Ballade Champenoise

Courmelois

Premier nom connu pour Courmelois : « villa que nomine colmoleta », c’est-à-dire la maison, la ferme oû se trouve un ensemble de colonnes. Des colonnes de qui, de quoi ?

 

Sans doute celles du péristyle d’un temple gallo-romain voire antérieur.

On sait par exemple que les Gaulois affectionnaient particulièrement les marais et le fait est que Courmelois se trouve dans un marais.
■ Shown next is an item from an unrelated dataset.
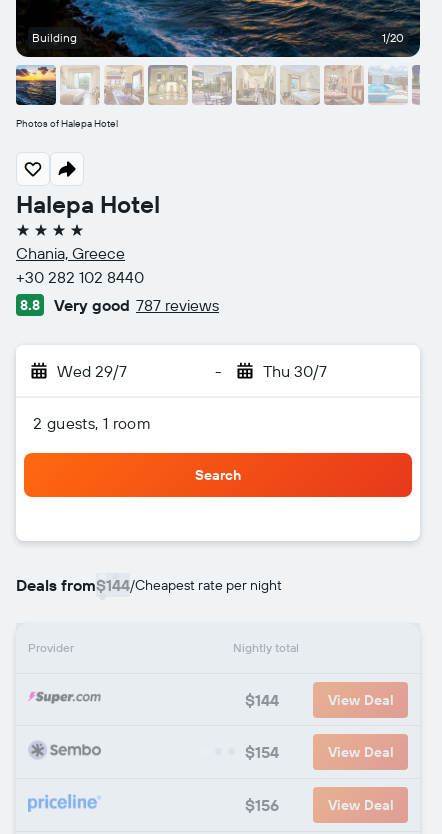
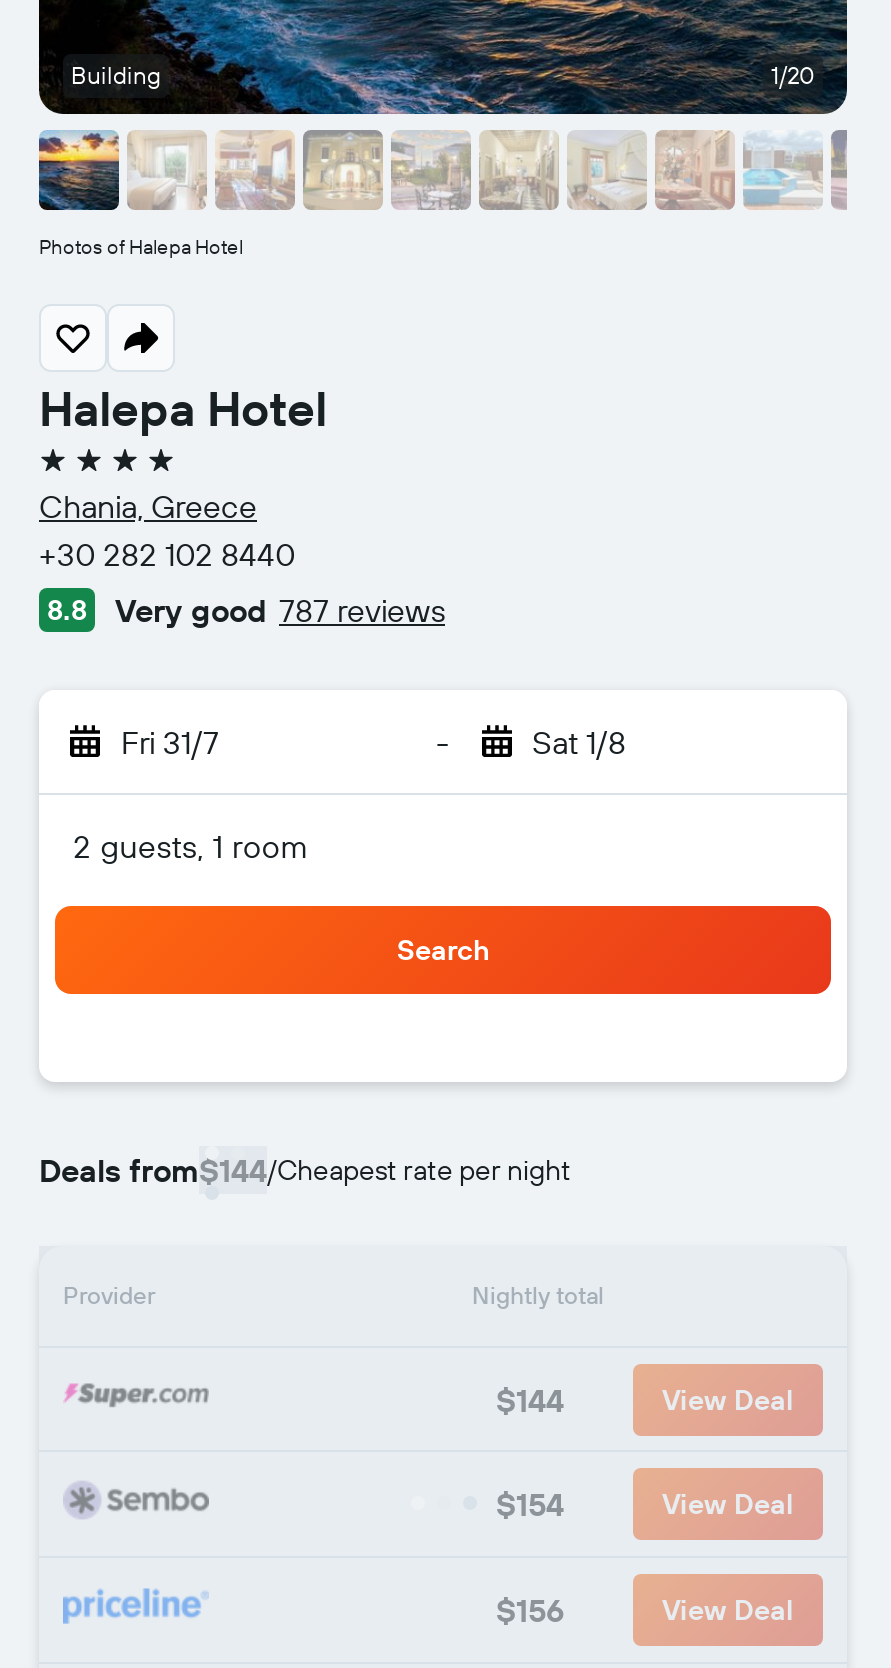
[57,361,127,381] Wed 29/7 -> [121,722,219,762] Fri 31/7
[262,361,326,381] Thu 30/7 -> [532,722,626,762] Sat 1/8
Si l’on connaît avec certitude la première appellation du village, c’est tout simplement parce qu’on a pu le lire quelque part dans un texte.
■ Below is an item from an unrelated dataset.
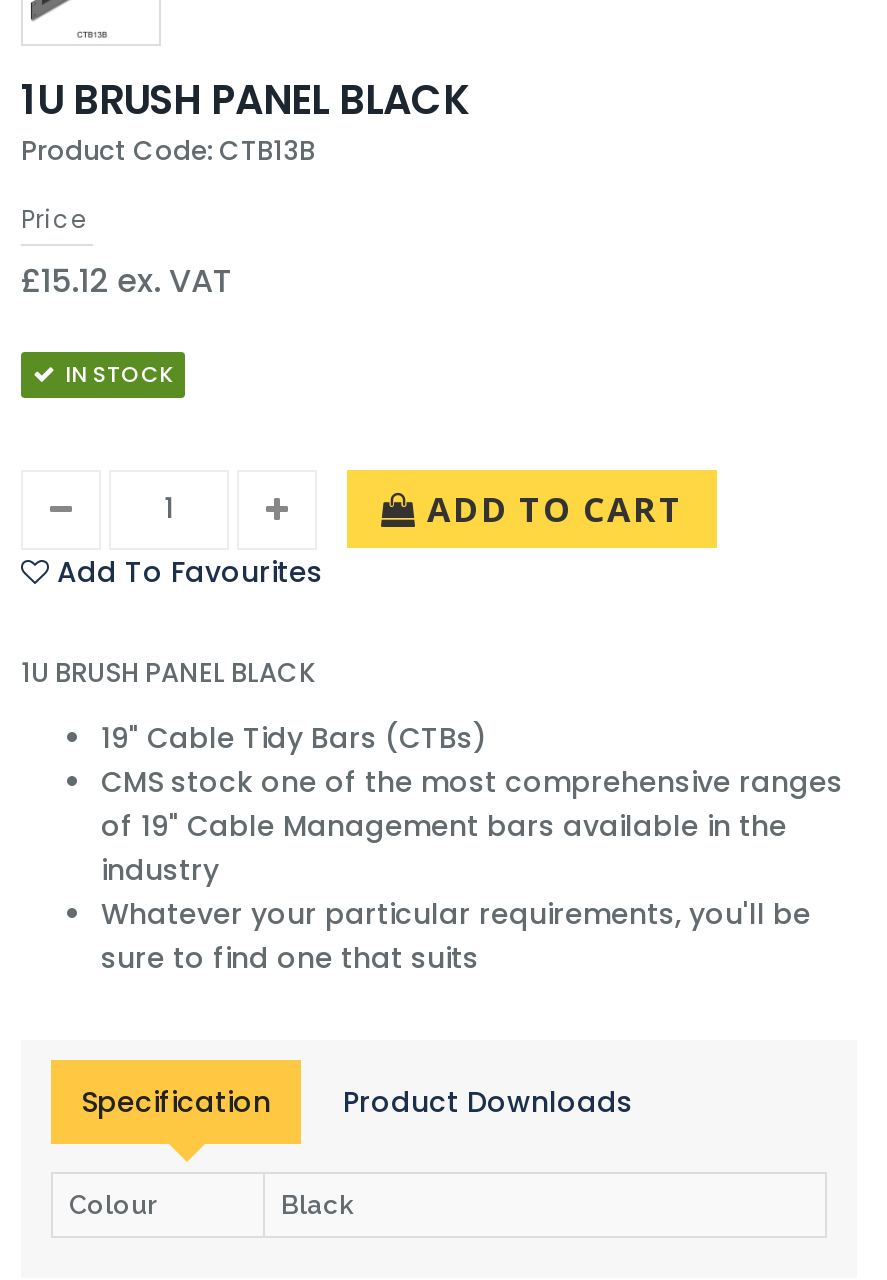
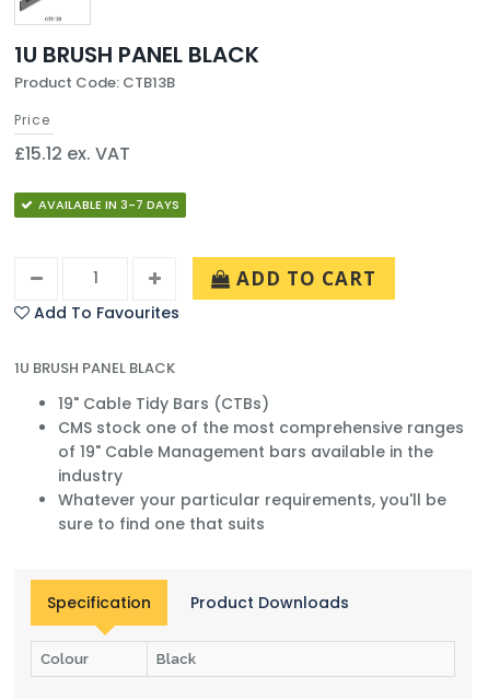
[65,358,173,390] IN STOCK -> [38,196,179,213] AVAILABLE IN 3-7 DAYS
Un écrit datant de 948, rédigé par Flodoard. Ce nom ne vous dit probablement rien, mais sachez que le brave homme était chroniqueur, poète et que ses travaux servent encore (y compris dans cette chronique) à chaque fois qu’il est question du 10ème siècle dans la région. (Une rue à Reims porte d’ailleurs son nom, elle est perpendiculaire à la rue Jean-Jaurès).

Bref pour qui souhaite faire des recherches, pour qui s’intéresse à l’histoire du département, Flodoard fait référence. Alors pourquoi et dans quel contexte le nom primitif de Courmelois apparaît ? Il apparaît dans le récit d’une « expédition » faite par une habitante de « villa que nomine colmoleta » à Saint-Thierry. En effet la brave femme souffrait d’une horrible rage de dents.

Et autant dire qu’à cette époque on préférait encore être brûlé vif que d’aller chez le dentiste (ou plutôt l’arracheur de dents qui en faisait office). C’étaient les forgerons ou les maréchaux-ferrants qui officiaient aux soins dentaires. Imaginez la délicatesse ! Du coup la pauvrette n’avait plus que sa foi pour la soulager.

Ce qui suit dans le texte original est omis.